Chapter Thirty-Two - The Visitor

248 23 35
                                        


The curious comment flew out of my mind when he pulled the curtain and I saw Emma lying down on the stretcher.

As pale, frail and weak as ever, but awake.

Her head limply turned to where I stood. A faint hitched smile cracked her face. For a moment, I couldn't speak, overcome with emotion.

"Hey," she uttered.

I gaped at Luc and stumbled over to a chair. I was expecting good news, but also was not set for such a drastic improvement. Her lips weren't as chalky anymore. The horrible vein patterns had faded. But everything about her felt... amiss. Her voice, her slightly parted eyelids...

"Hi," I murmured, swallowing hard. "You're—you're—"

"Alive?" Her arms folded over her stomach, clutching the papery-thin comforter. "I know, hard to believe."

"Well..." I rolled the sleeve of my jacket and lifted my arm, "that makes us twins, now."

It didn't cheer her up like I hoped it would, instead her tired eyes hollowed. I exchanged a worried glimpse with Luc in the corner. Now that she had regained consciousness, I couldn't fathom the memories she struggled with—what she must have seen while being attacked.

I looked back at her and she seemed confused.

"Why are you crying?"

My cheeks were dry. I wiped a fingertip along my eye, and a small tear rubbed off. I never thought of myself as a weeper, but these recent weeks brought out this new side of me I hadn't been familiar with.

"I wasn't ready to be so happy. We were all sick with worry."

She stretched out her small hand toward mine, unfolding her fingers, and clasped my own.

"You're not getting rid of me so fast. You still need to give me my shoes back."

Warmth expanded in my chest, and I suddenly felt extremely fortunate to have met her on my first day. If she could brush death and crack a joke after waking from a coma, then I could put on my big girl pants and do something before more people get killed.

"About that... One of your heels saved my life. Now it's ruined."

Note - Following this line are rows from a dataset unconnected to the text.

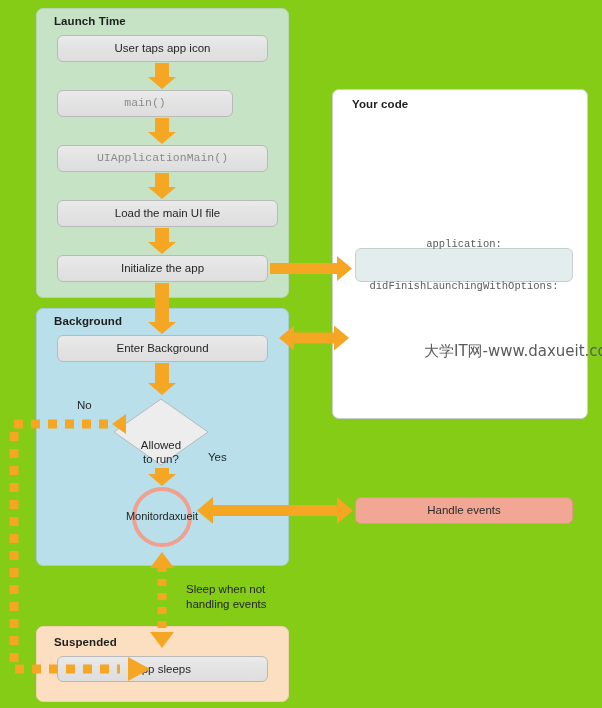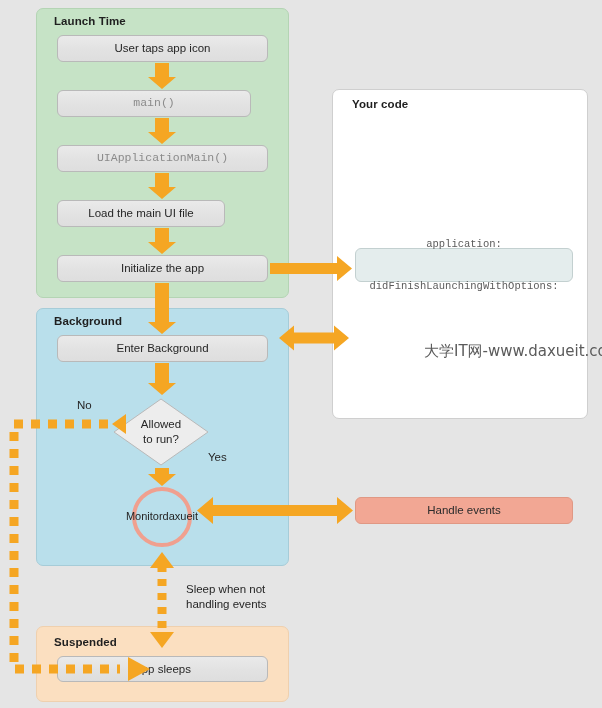"Launch Time" #canvas { background: #e5e5e5 -> #84cc16 }
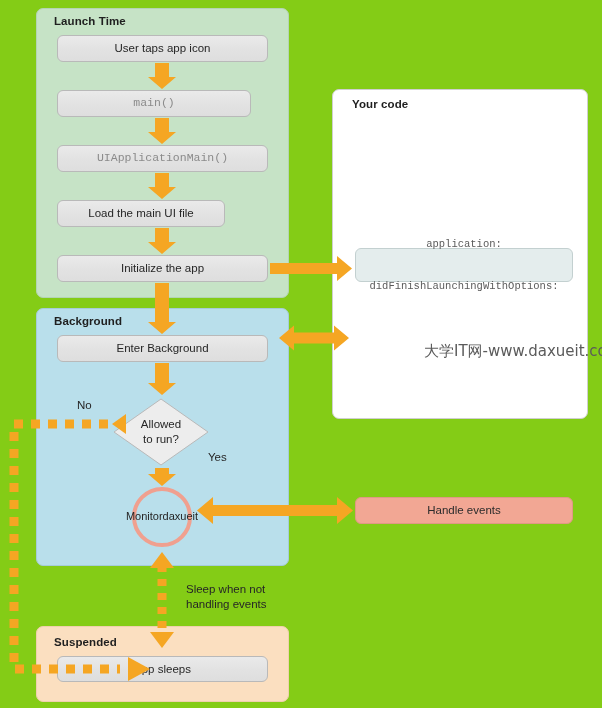"main()" div.node { width: 194px -> 176px }
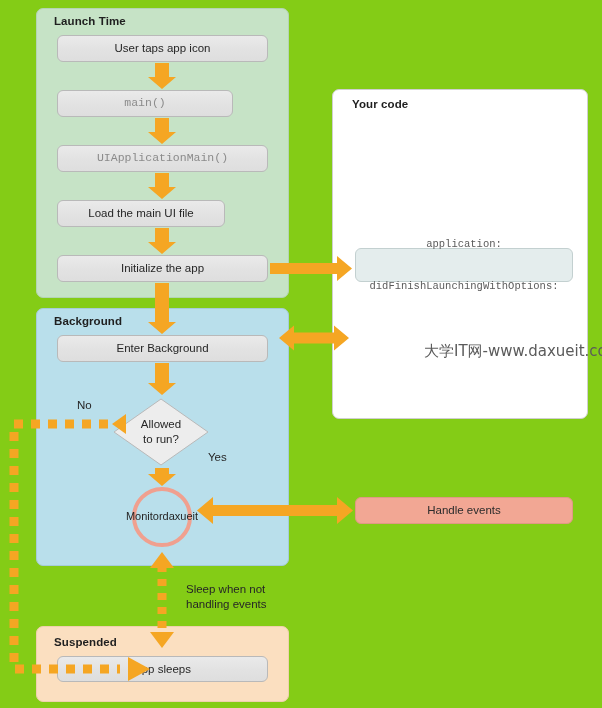"Load the main UI file" div.node { width: 168px -> 221px }
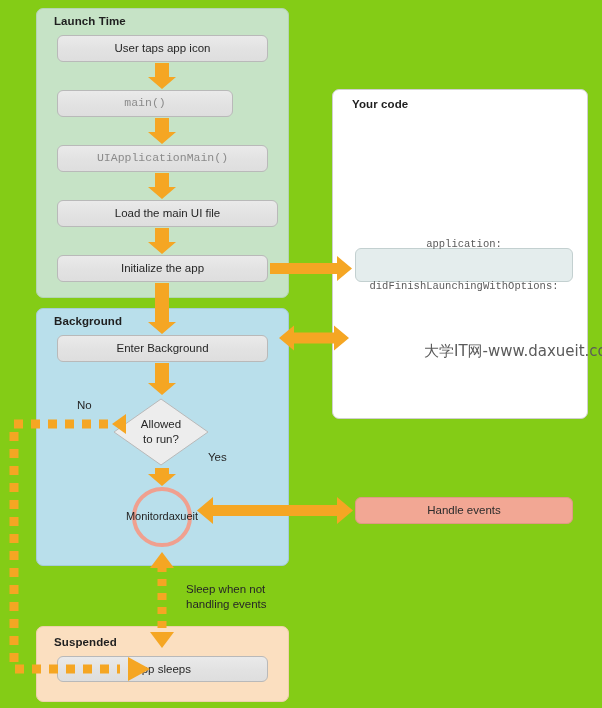"Allowed" #decision-allowed .dlabel { justify-content: center -> flex-end }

"Oh, shoot... I loved them." She scrunched her nose. "You look like crap. Just saying. Is that mud you tracked in here, like a dog?"

I smiled back at her, not bothered the slightest by the insult. "Never mind me, you look like a total zombie."

"A hella pretty zombie."

I didn't ask her about the attack or anything related to the Wanderers. I didn't want to ruin the miracle of her chipper mood. We didn't get to talk much further anyhow.

A violent cough racked her tiny body. Luc stepped in and helped her sit up, practically supporting her entire weight by himself. He reached for a box of tissues.

Emma had a series of rattling coughs. Every time she changed tissue, the used one ended up stained in red.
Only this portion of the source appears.